言 n’est pas 語 (2)

Un éminent lecteur m’a fait remarquer tout l’importance de bien faire la distinction entre 言 yán et 語 yǔ en chinois classique, voir un article sur le sujet. Hier, je lisais un ouvrage de Wang Ning. Elle consacre quelques pages sur ce point et apporte quelques précisions. Je retranscris mes notes ici.

言 spontané


Très tôt la différence apparaît, bien avant la période Qin-Han. Dans le 禮記, le lecteur voit bien les deux emplois : 言, parler (de manière spontanée) et 語, répondre, converser : 三 年 之喪而不 sān nián zhī sàng, yán ér bù yǔ. Durant le deuil de trois ans, on peut parler, mais on ne peut tenir une conversation.

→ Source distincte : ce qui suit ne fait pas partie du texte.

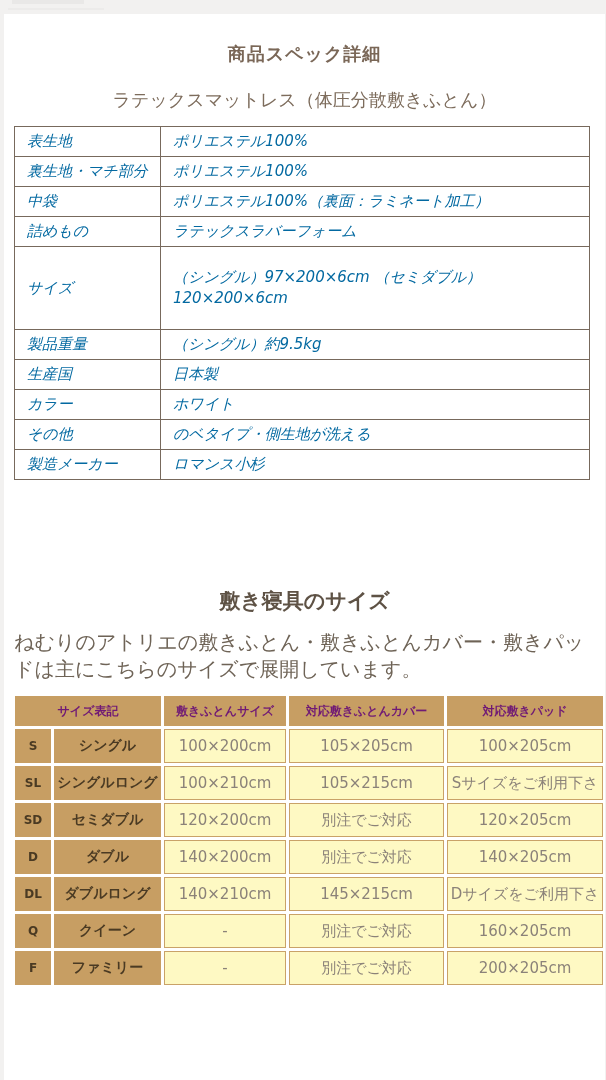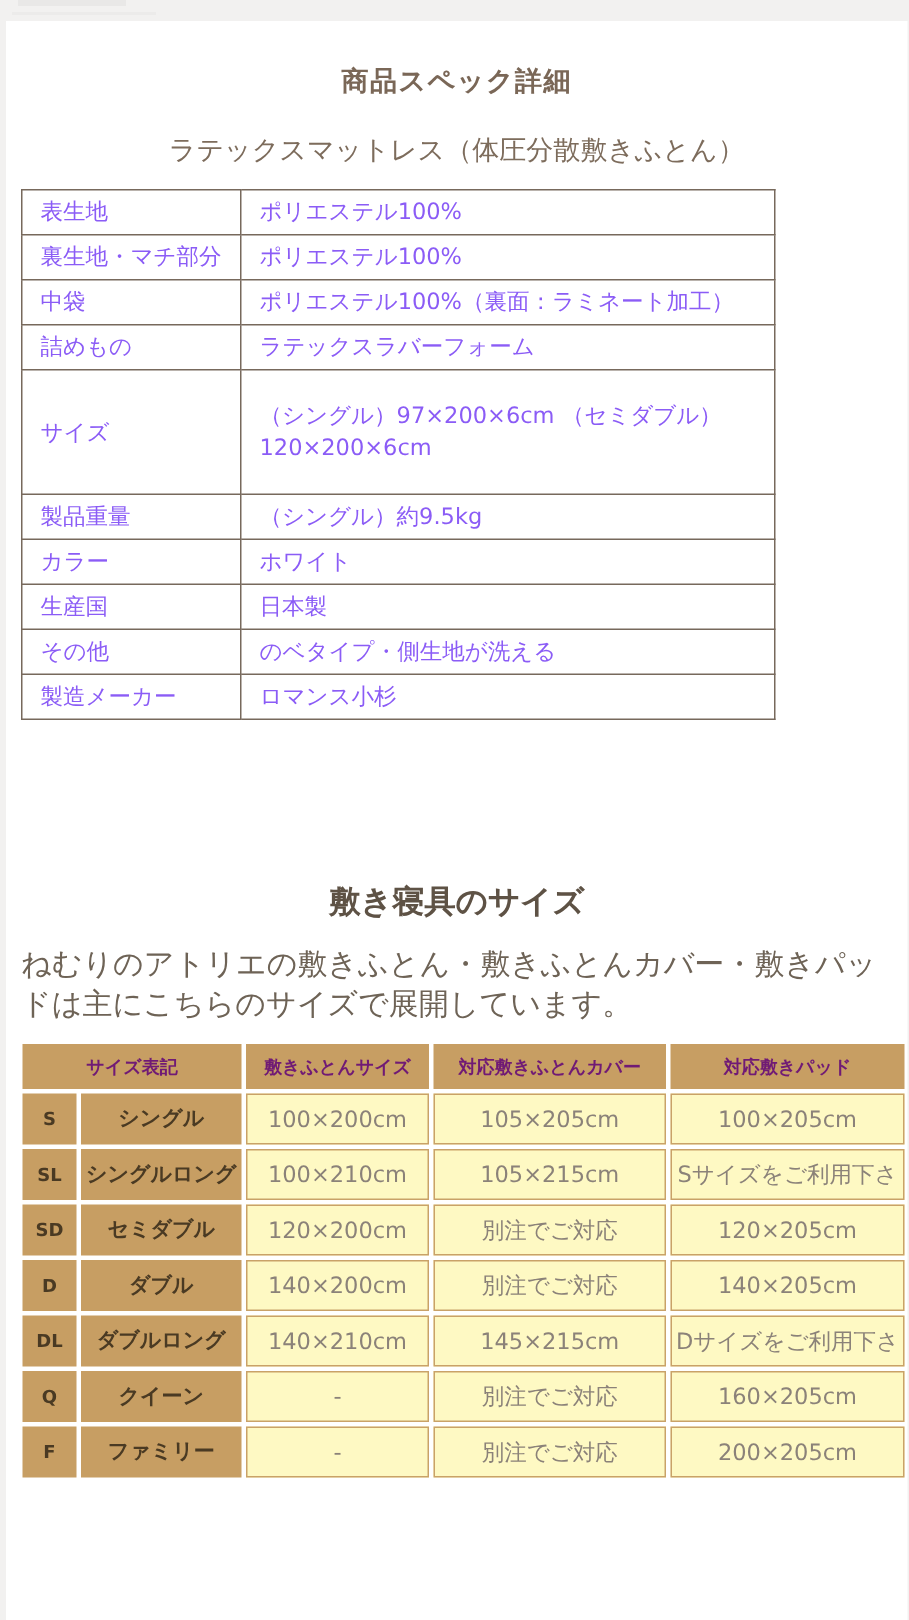"表生地" table.spec { color: #8b5cf6 -> #0369a1; font-style: none -> italic; width: 503px -> 576px }
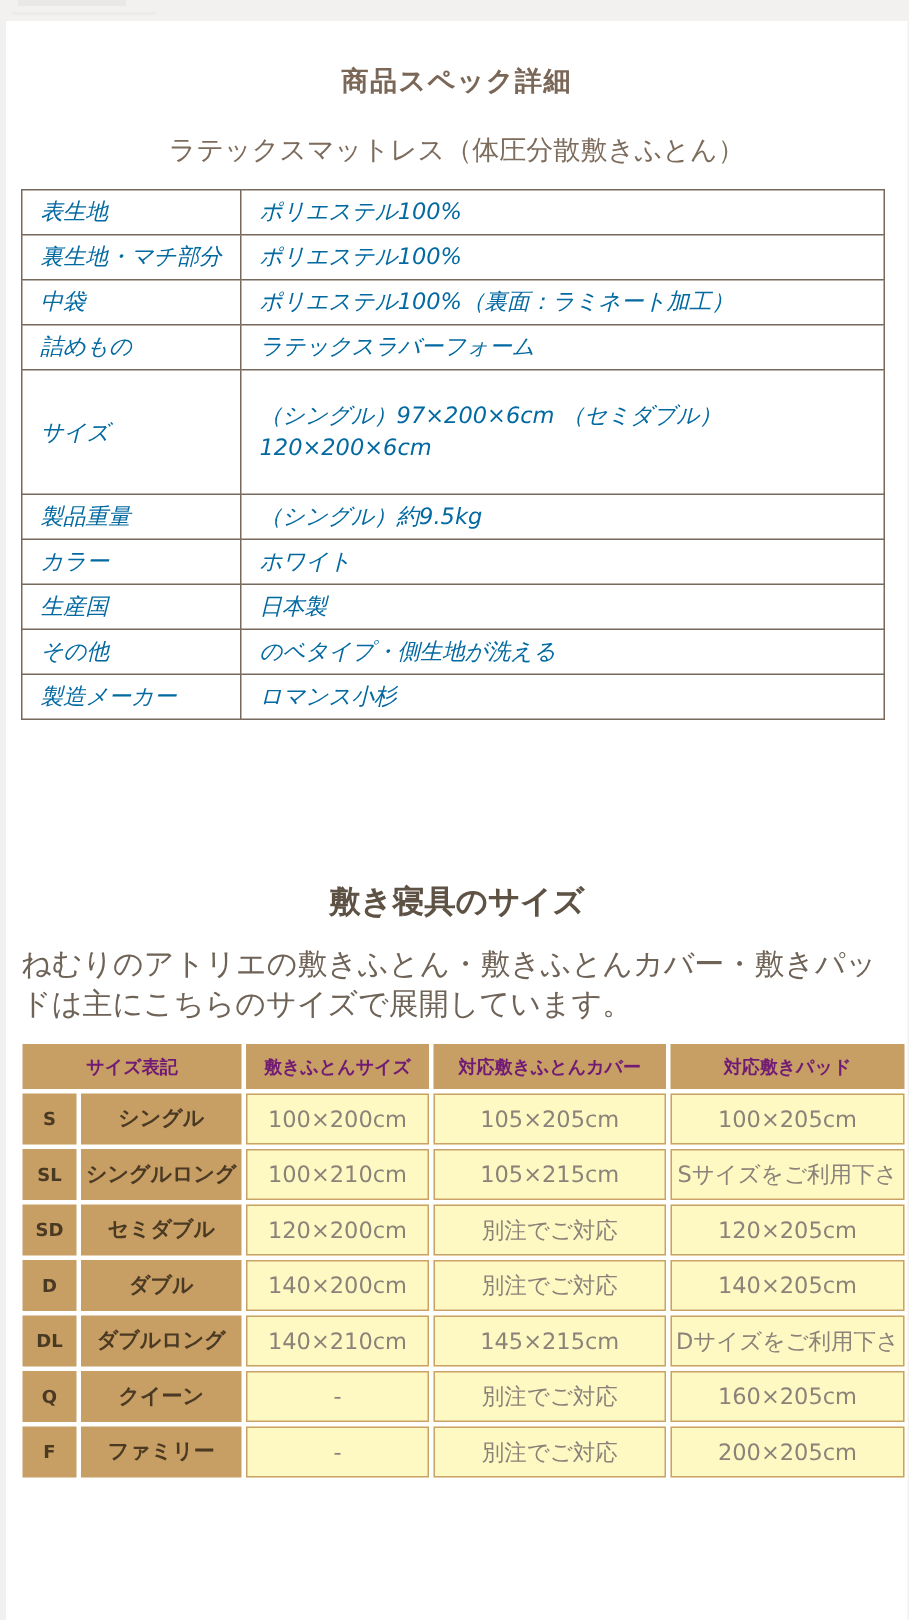"カラー" tr.normal { order: before "生産国" -> after "生産国" }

Couvreur traduit 言 par les choses nécessaires, c’est plus une interprétation, même si on reste dans l’esprit :  » Durant le deuil de trois ans, on peut dire les choses nécessaires, mais on ne tient pas de conversation ». 

語  réponse, dialogue


語 amène l’idée de dialoguer, de répondre à d’autres paroles. 語 verbe, dans la plupart des cas, signifie répondre ou répliquer. 子不怪,力,亂、神 Le Maître ne répondait pas aux questions sur les choses extraordinaires, les actes de violence, les troubles et les esprits ( Entretiens de Confucius, VII,2).
 Le sens de répondre est attesté par un autre passage des Entretiens où il est noté que Confucius ne désire pas s’entretenir sur ses sujets : 季路問事鬼神,子曰:未能事人,焉能事鬼。’‘敢問死。’曰:‘未知生,焉知死。XI,12 Ji Lu interrogea Confucius sur la manière d’honorer les esprits. Le Maître répondit : « Celui qui ne sait pas remplir ses devoirs envers les hommes, comment saura-t-il honorer les esprits ? » Tzeu lou reprit : « Permettez-moi de vous interroger sur la mort. » Le Maître répondit : « Celui qui ne sait pas ce qu’est la vie, comment saura-t-il ce qu’est la mort ? XI,12

言 prendre l’initiative de parler

Dans les deux passages suivants encore, il est clair que 言 exprime bien le fait de prendre la parole de sa propre initiative.  Confucius désire parler au Prince de Chu, il va le voir de sa propre initiative : 孔子下,欲與之言。趨而辟之,不得與之言 (XVIII,5) Confucius descendit pour lui parler, mais l’autre l’a rapidement évité si bien que Confucius n’a pas pu lui parler.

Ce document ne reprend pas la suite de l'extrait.